Judith was about to reply that she was beyond help,
but changed her mind. “Keep an eye on who comes
and goes around here.” That was easy; the Rankerses’
kitchen windows overlooked Hillside Manor and the
cul-de-sac. At the sink and the dinette table, Arlene had
long ago established her personal observation deck.
“Fine,” Arlene responded, “but can’t you do that
yourself?”
“Not really,” Judith said. “There’s too much going
on. This is a big house. I can’t keep track of everybody’s movements.”
“Not to mention that it’s Halloween,” Renie put in.

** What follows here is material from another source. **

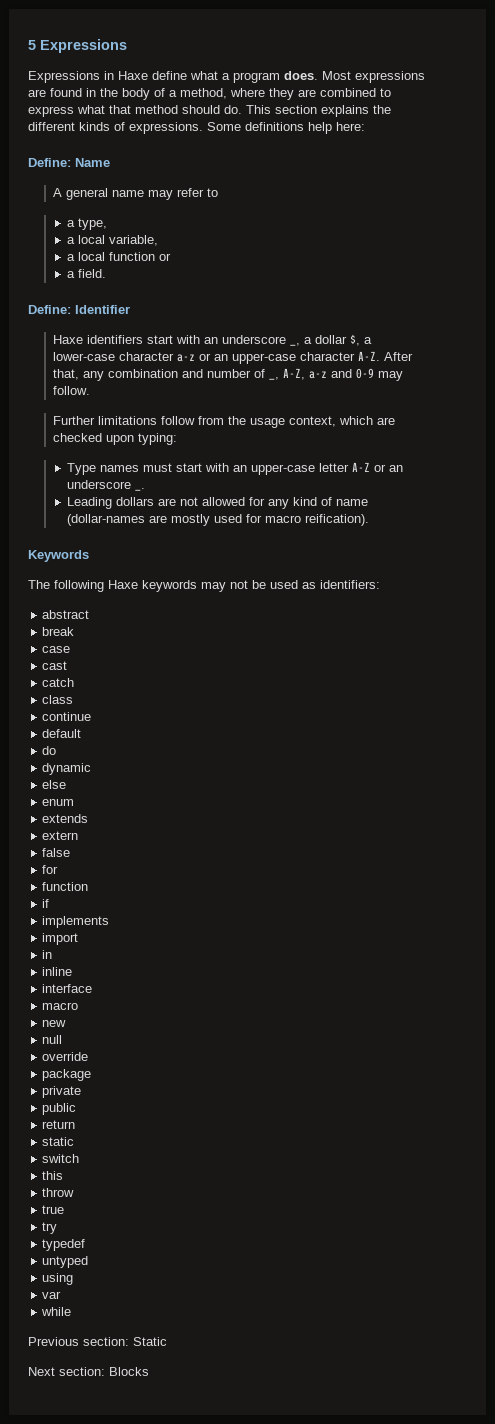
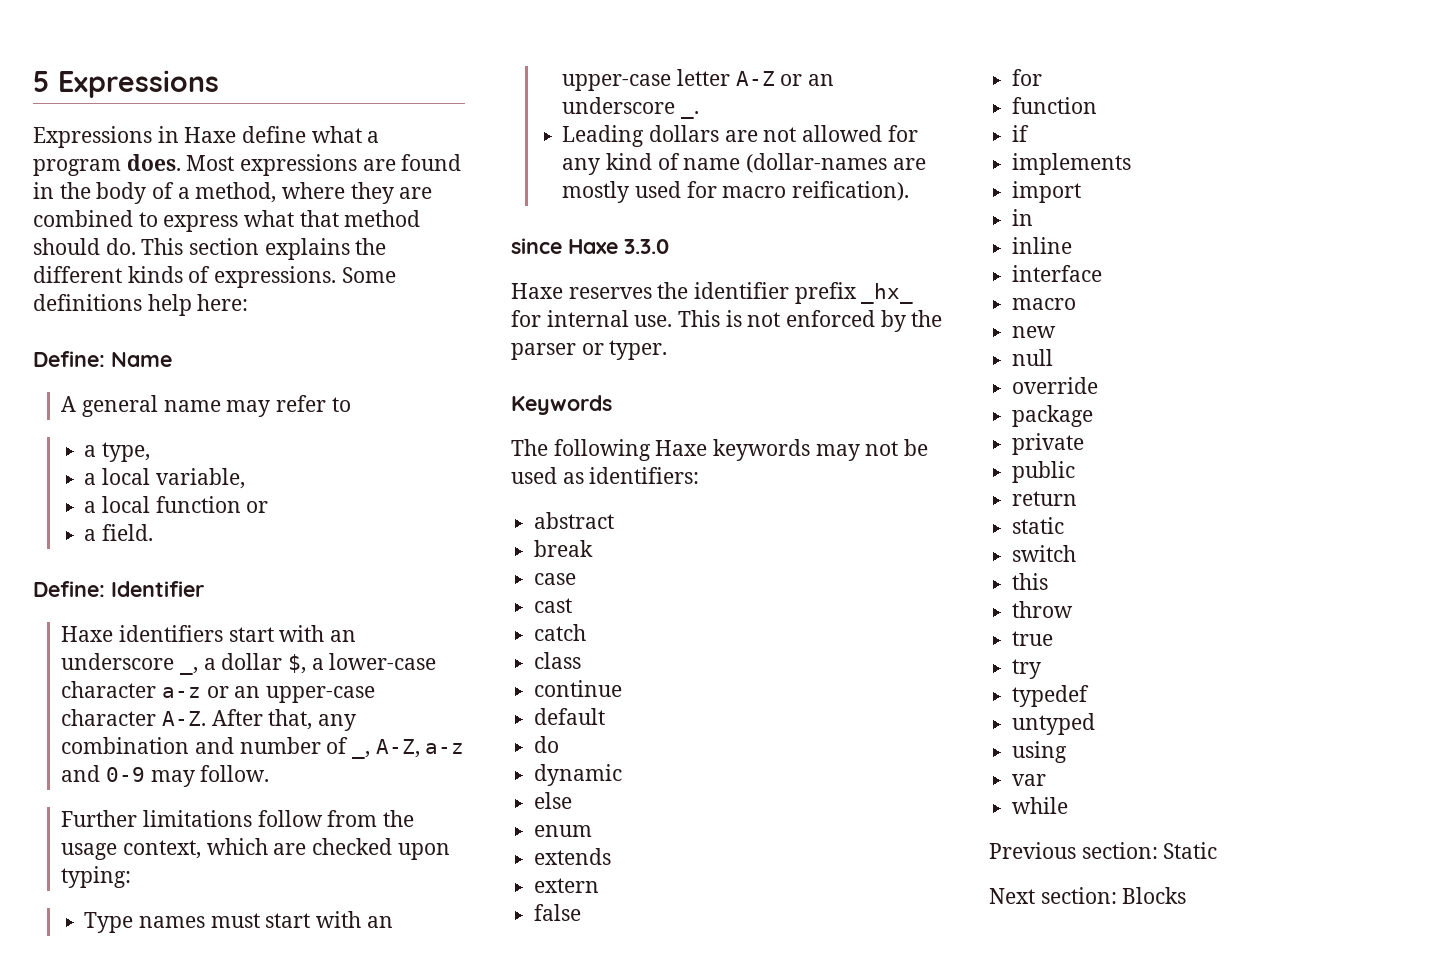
+ since Haxe 3.3.0
+ Haxe reserves the identifier prefix _hx_ for internal use. This is not enforced by the parser or typer.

Arlene was uncharacteristically silent. She was staring at the table, arms slack at her sides, forehead
creased in concentration. When she finally spoke, it
was as if she were in a trance.
“Seven-fifty A.M., Joe leaves through the back door in
his red MG. Eight-fourteen, the writer goes out the
French doors and disappears around the west side of the
house. Nine-oh-six, the red-headed youngish man leans
out the second-story window by the stairs and looks
every which way through something like a small camera. Nine-twenty-two, Joe returns with two white bakery
bags, two pink boxes, and a Moonbeam’s bag, probably
filled with hot coffee. Nine-thirty-one, writer comes
back and sits in lawn swing on front porch. Nine-forty,
black Lincoln Town Car pulls into cul-de-sac. Writer
jumps over porch rail and runs down driveway toward
garage. Nine-forty-one, well-dressed man wearing sunglasses goes to front door and is let in.” Arlene, wearing
a bright smile, looked up. “How am I doing?”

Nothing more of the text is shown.